::: Records provided :::
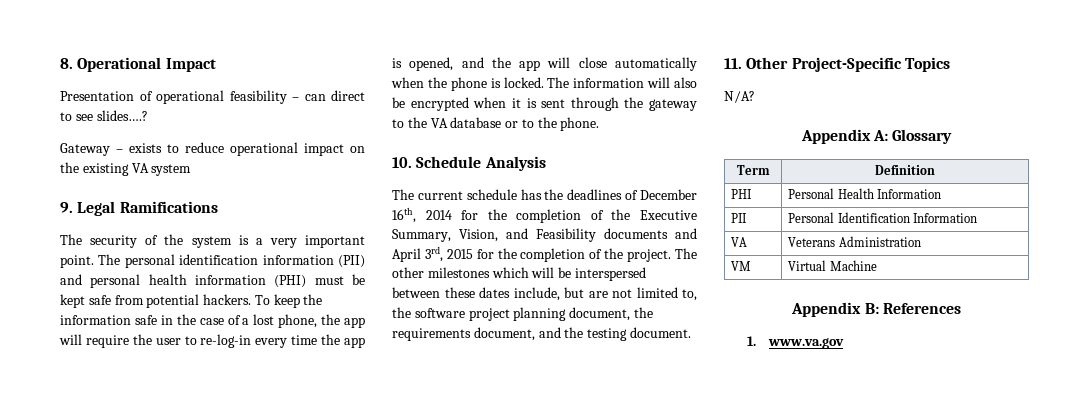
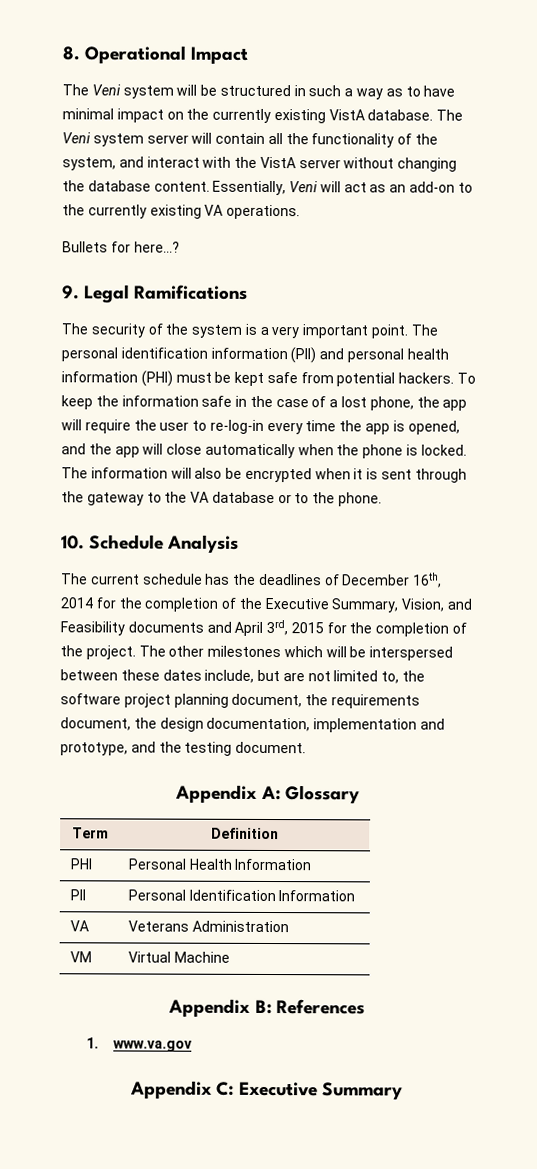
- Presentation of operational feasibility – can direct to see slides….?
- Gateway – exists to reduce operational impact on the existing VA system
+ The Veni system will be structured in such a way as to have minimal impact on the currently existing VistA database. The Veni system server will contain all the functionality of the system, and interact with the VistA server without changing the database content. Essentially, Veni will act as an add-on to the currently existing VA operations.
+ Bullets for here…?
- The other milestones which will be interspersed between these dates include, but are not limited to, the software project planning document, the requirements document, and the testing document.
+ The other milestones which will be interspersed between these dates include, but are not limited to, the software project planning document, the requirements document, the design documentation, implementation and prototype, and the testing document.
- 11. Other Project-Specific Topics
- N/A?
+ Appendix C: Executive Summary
:::
## Aim of the task
Wherever the word "operational" appears in the records above, copy that line.

## Result of this exercise
- Presentation of operational feasibility – can direct to see slides….?
- Gateway – exists to reduce operational impact on the existing VA system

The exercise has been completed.